(MATERIAL SHOWN begins)

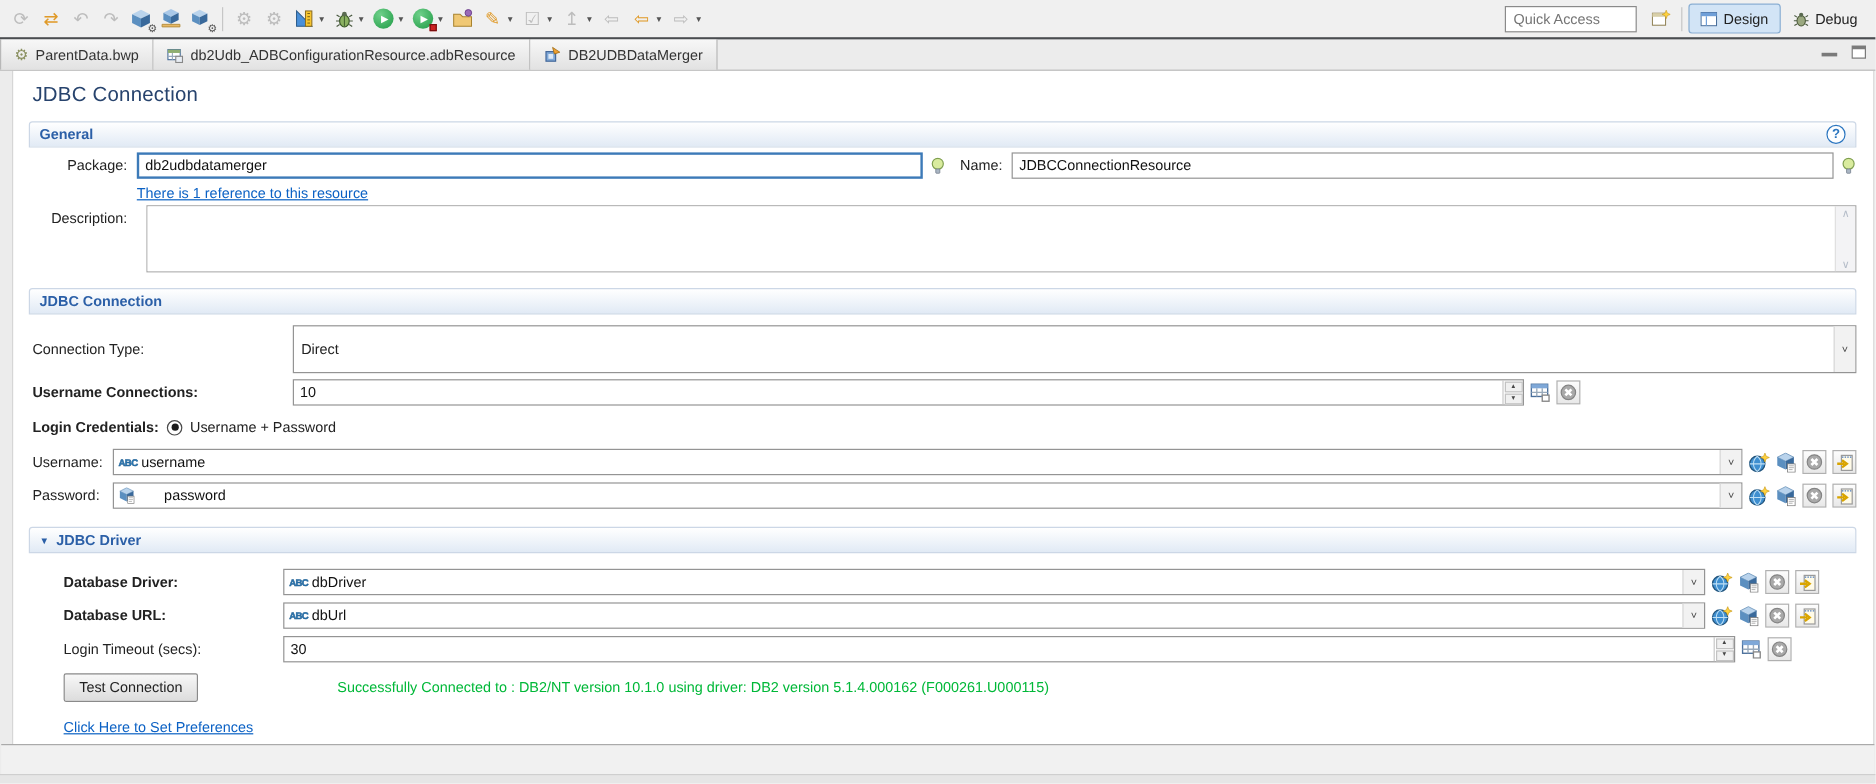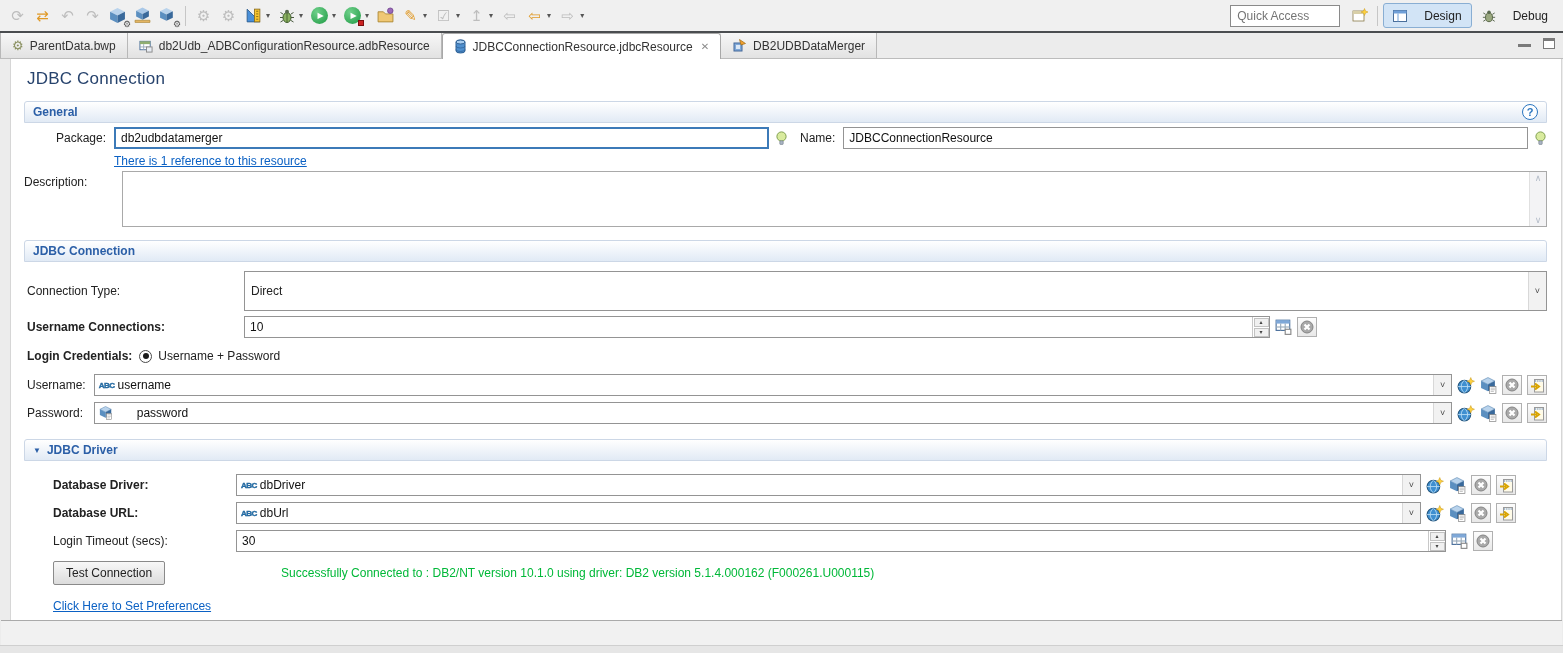--- a/index.html
+++ b/index.html
@@ -11,21 +11,21 @@
   .tbtn { width:23px; height:23px; display:inline-flex; align-items:center; justify-content:center; font-size:15px; color:#666; margin:0 1px; border-radius:3px; cursor:default; position:relative; }
   .tbtn.dim { color:#bdbdbd; }
   .tbtn.orange { color:#e09a28; }
   .caret { font-size:8px; color:#555; margin:0 4px 0 0; }
   .tsep { width:1px; height:20px; background:#c6c6c6; margin:0 5px; }
   .gear-ovl { position:absolute; right:-2px; bottom:-2px; font-size:9px; color:#555; }
   .runbtn { width:17px; height:17px; border-radius:50%; background:radial-gradient(circle at 35% 30%, #6fd08a, #1e9a44); color:#fff; display:inline-flex; align-items:center; justify-content:center; font-size:8px; padding-left:2px; }
   .redbadge { position:absolute; right:0; bottom:1px; width:6px; height:6px; background:#cc2222; border:1px solid #7a0f0f; }
   .toolbar-spacer { flex:1; }
   .quick-access { width:110px; height:22px; border:1px solid #8a8a8a; padding:2px 6px; font-size:12px; font-family:inherit; background:#fff; }
-  .persp { display:inline-flex; align-items:center; gap:17px; height:25px; padding:0 9px; border:1px solid transparent; border-radius:3px; background:transparent; font-size:12px; color:#222; font-family:inherit; }
+  .persp { display:inline-flex; align-items:center; gap:5px; height:25px; padding:0 9px; border:1px solid transparent; border-radius:3px; background:transparent; font-size:12px; color:#222; font-family:inherit; }
   .persp.active { background:#d2e4f6; border-color:#89aed3; }
 
   
   .tabbar { height:26px; display:flex; align-items:flex-end; background:#ececec; border-bottom:1px solid #bcbcbc; position:relative; }
   .tab { display:inline-flex; align-items:center; gap:6px; height:25px; padding:0 11px; background:linear-gradient(#f7f7f7,#e2e2e2); border-right:1px solid #b8b8b8; font-size:12px; color:#333; white-space:nowrap; cursor:default; }
   .tab:first-child { border-left:1px solid #b8b8b8; }
   .tab.active { background:#fff; height:26px; margin-bottom:-1px; border:1px solid #a8a8a8; border-bottom:none; border-top-left-radius:3px; border-top-right-radius:3px; }
   .tab-close { font-size:10px; color:#8a8a8a; margin-left:2px; }
   .win-controls { position:absolute; right:8px; top:5px; display:flex; gap:12px; }
   .wc-min { width:13px; height:9px; border-bottom:3px solid #7a7a7a; }
@@ -194,29 +194,20 @@
   <div class="tab">
     <svg width="14" height="14" viewBox="0 0 15 14">
         <rect x="1" y="2" width="11" height="9" fill="#fff" stroke="#4a6f9b"></rect>
         <rect x="1" y="2" width="11" height="3" fill="#8fae71"></rect>
         <line x1="5" y1="5" x2="5" y2="11" stroke="#9ab"></line>
         <line x1="1" y1="8" x2="12" y2="8" stroke="#9ab"></line>
         <rect x="8" y="8" width="6" height="5.5" fill="#e8edf4" stroke="#888"></rect>
       </svg>
     <span>db2Udb_ADBConfigurationResource.adbResource</span>
   </div>
-  <div class="tab active">
-    <svg width="13" height="15" viewBox="0 0 13 15">
-        <path d="M2,3 a4.5,2 0 0 1 9,0 v9 a4.5,2 0 0 1 -9,0 z" fill="#4f8fce" stroke="#2d5f93"></path>
-        <ellipse cx="6.5" cy="3" rx="4.5" ry="2" fill="#a8cdf0" stroke="#2d5f93"></ellipse>
-        <path d="M2,7 a4.5,2 0 0 0 9,0 M2,10.5 a4.5,2 0 0 0 9,0" fill="none" stroke="#2d5f93" stroke-width="0.7"></path>
-      </svg>
-    <span>JDBCConnectionResource.jdbcResource</span>
-    <span class="tab-close">✕</span>
-  </div>
   <div class="tab">
     <svg width="15" height="15" viewBox="0 0 15 15">
         <rect x="2" y="5" width="8" height="8" fill="#7fa8d8" stroke="#44689a"></rect>
         <rect x="4" y="7" width="4" height="4" fill="#dce8f6"></rect>
         <path d="M7.5,1.5 L13.5,5.5 L9,7 Z" fill="#f0a030" stroke="#a06a10" stroke-width="0.7"></path>
       </svg>
     <span>DB2UDBDataMerger</span>
   </div>
   <div class="win-controls">
     <span class="wc-min"></span>
@@ -251,21 +242,21 @@
           <rect x="4.8" y="9.8" width="3.4" height="3.6" rx="0.6" fill="#aab6c4" stroke="#6b7685" stroke-width="0.6"></rect>
         </svg>
     </span>
   </div>
 
   <div style="margin:5px 0 3px 90px;">
     <span class="link">There is 1 reference to this resource</span>
   </div>
 
   <div class="frow" style="align-items:flex-start;">
-    <span class="lbl" style="width:82px;text-align:left;margin:4px 16px 0 0;">Description:</span>
+    <span class="lbl" style="width:82px;text-align:right;margin:4px 16px 0 0;">Description:</span>
     <div class="desc-box">
       <textarea style=""></textarea>
       <div class="vscroll">
         <span>∧</span>
         <span>∨</span>
       </div>
     </div>
   </div>
 
   <div class="secbar" style="margin-top:13px;">

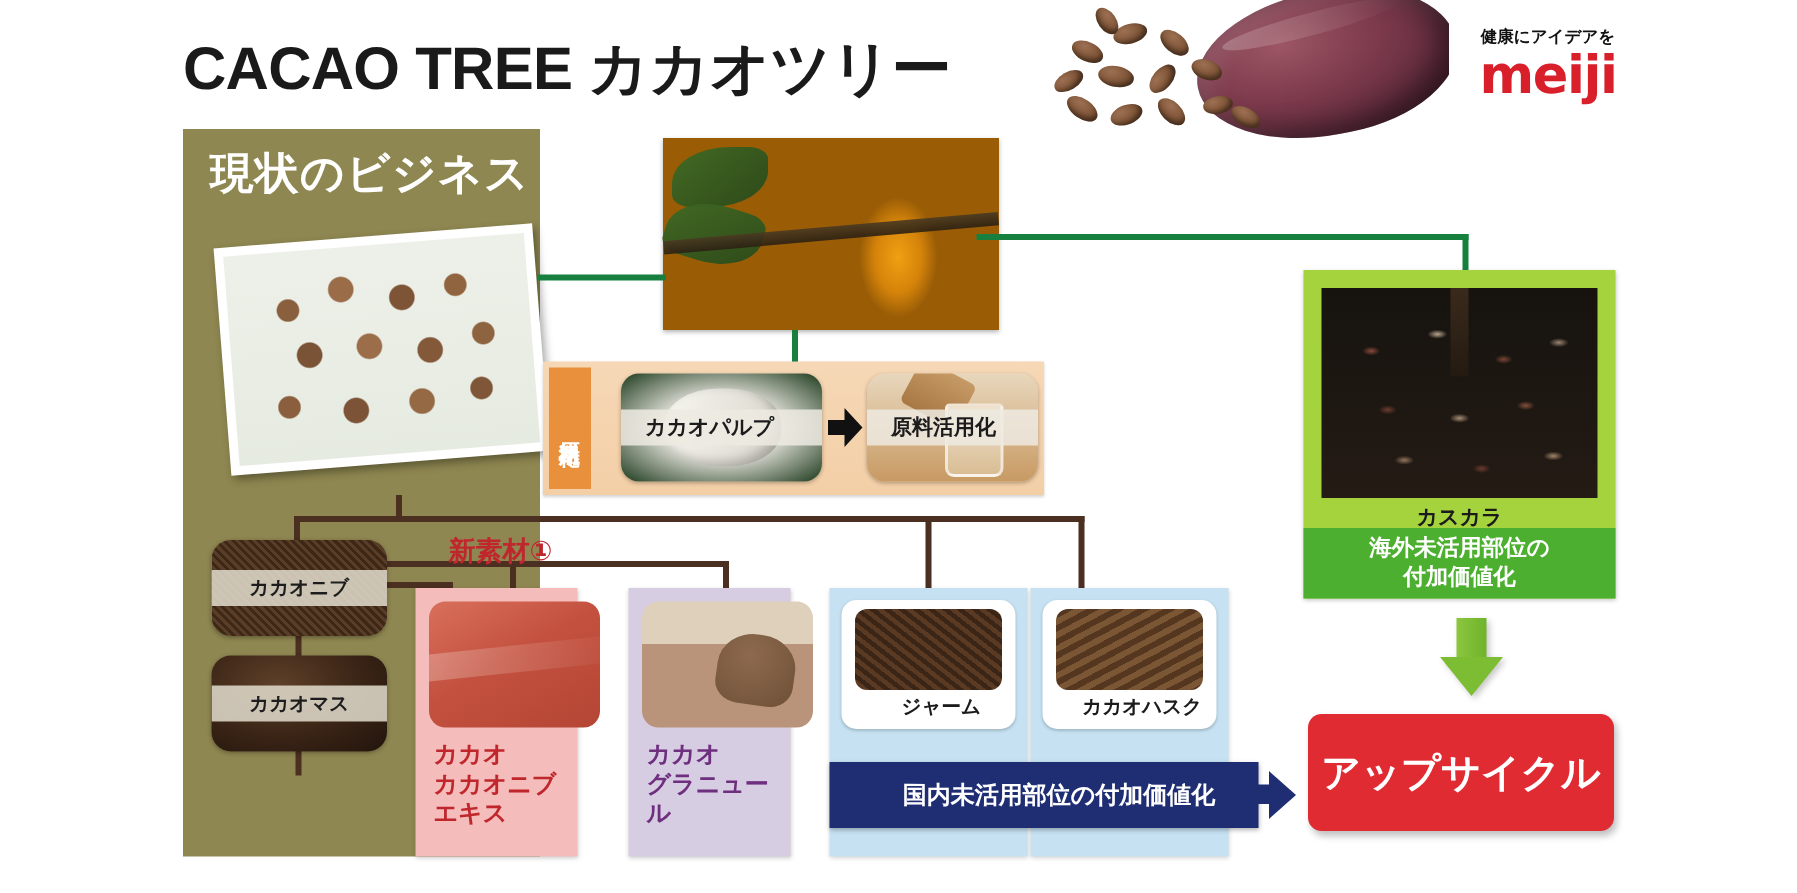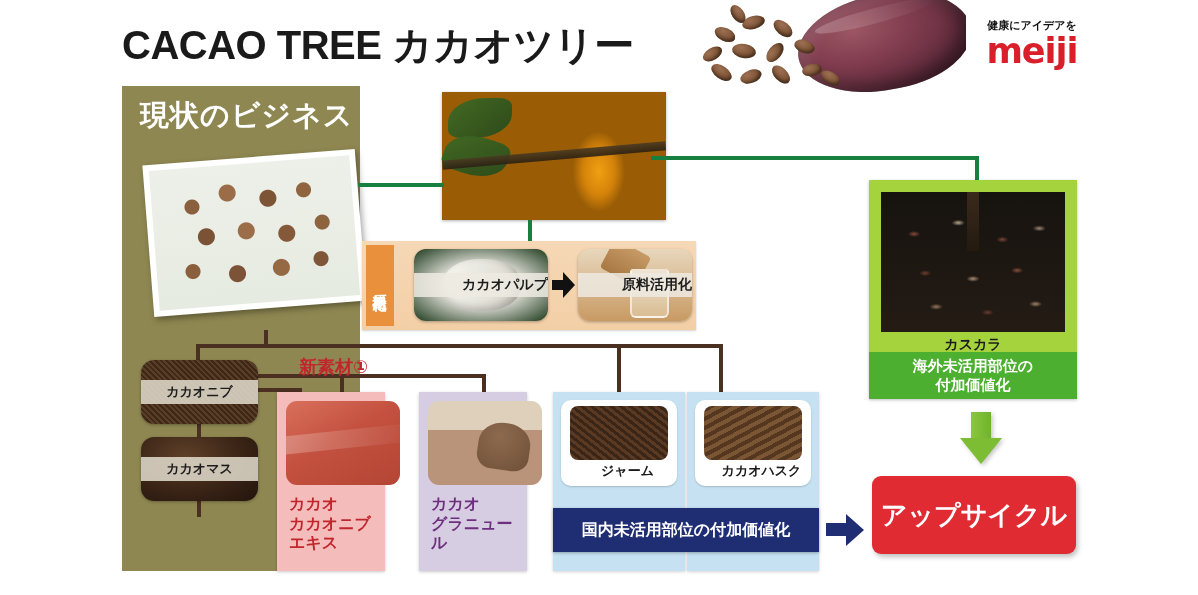--- a/index.html
+++ b/index.html
@@ -100,21 +100,21 @@
       box-shadow:inset -4px -3px 8px rgba(0,0,0,.25);}
   .juice-card{position:absolute;left:578px;top:249px;width:114px;height:72px;border-radius:12px;
       overflow:hidden;background:linear-gradient(#e8d7bd,#c89a63);box-shadow:0 1px 3px rgba(0,0,0,.3);}
   .juice-card .glass{position:absolute;left:46%;top:28%;width:30%;height:62%;
       background:linear-gradient(#efe3d0,#d9bd94);border:2px solid rgba(255,255,255,.6);
       border-radius:3px 3px 6px 6px;}
   .juice-card .bottle{position:absolute;left:24%;top:-4%;width:36%;height:46%;
       background:linear-gradient(#c69a66,#a87843);transform:rotate(28deg);border-radius:4px;}
   .card-label{position:absolute;left:0;right:0;top:50%;transform:translateY(-50%);
       background:rgba(237,234,226,.85);color:#1c1c1c;font-size:14px;font-weight:bold;
-      text-align:right;padding:3px 0;}
+      text-align:left;padding:3px 16px;}
   .arrow-blk{position:absolute;left:552px;top:271px;width:22px;height:28px;}
   .arrow-blk:before{content:"";position:absolute;left:0;top:9px;width:13px;height:10px;background:#111;}
   .arrow-blk:after{content:"";position:absolute;left:11px;top:1px;width:0;height:0;
       border-top:13px solid transparent;border-bottom:13px solid transparent;border-left:12px solid #111;}
 
   
   .nm{position:absolute;font-size:18px;font-weight:bold;white-space:nowrap;}
   .nm1{left:299px;top:355px;color:#c0272d;}
   .nm2{left:437px;top:355px;color:#6f2f7f;margin-top:40px;}
 
@@ -144,21 +144,21 @@
   .th-germ{background:
         repeating-linear-gradient(38deg,#3a2516 0 3px,#5a3a22 3px 6px),
         linear-gradient(#d6bb9a,#c9aa87);}
   .th-husk{background:
         repeating-linear-gradient(-28deg,#55361f 0 4px,#7b5634 4px 8px),
         linear-gradient(#6d4a2c,#4a2f1a);}
   .blue .wlabel{position:absolute;left:17px;right:0;top:62px;text-align:center;font-size:13px;
         font-weight:bold;color:#1b1b1b;}
   .navybar{position:absolute;left:553px;top:508px;width:266px;height:44px;background:#1f2d73;
         color:#fff;font-size:16px;font-weight:bold;display:flex;align-items:center;
-        justify-content:center;box-shadow:0 1px 3px rgba(0,0,0,.3);}
+        justify-content:center;box-shadow:0 1px 3px rgba(0,0,0,.3);padding-left:20px;}
   .navy-arrow{position:absolute;left:826px;top:514px;width:38px;height:32px;}
   .navy-arrow:before{content:"";position:absolute;left:0;top:9px;width:22px;height:13px;background:#1f2d73;}
   .navy-arrow:after{content:"";position:absolute;left:20px;top:0;width:0;height:0;
         border-top:16px solid transparent;border-bottom:16px solid transparent;border-left:18px solid #1f2d73;}
 
   
   .greenbox{position:absolute;left:869px;top:180px;width:208px;height:219px;background:#a5d33d;
         box-shadow:0 1px 3px rgba(0,0,0,.25);}
   .greenbox .gpic{position:absolute;left:12px;top:12px;width:184px;height:140px;
         background:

(MATERIAL SHOWN ends)

TASK STATEMENT: Please state how many lines of the records hold the word "rect", and write nothing but that number.

TASK RESPONSE: 6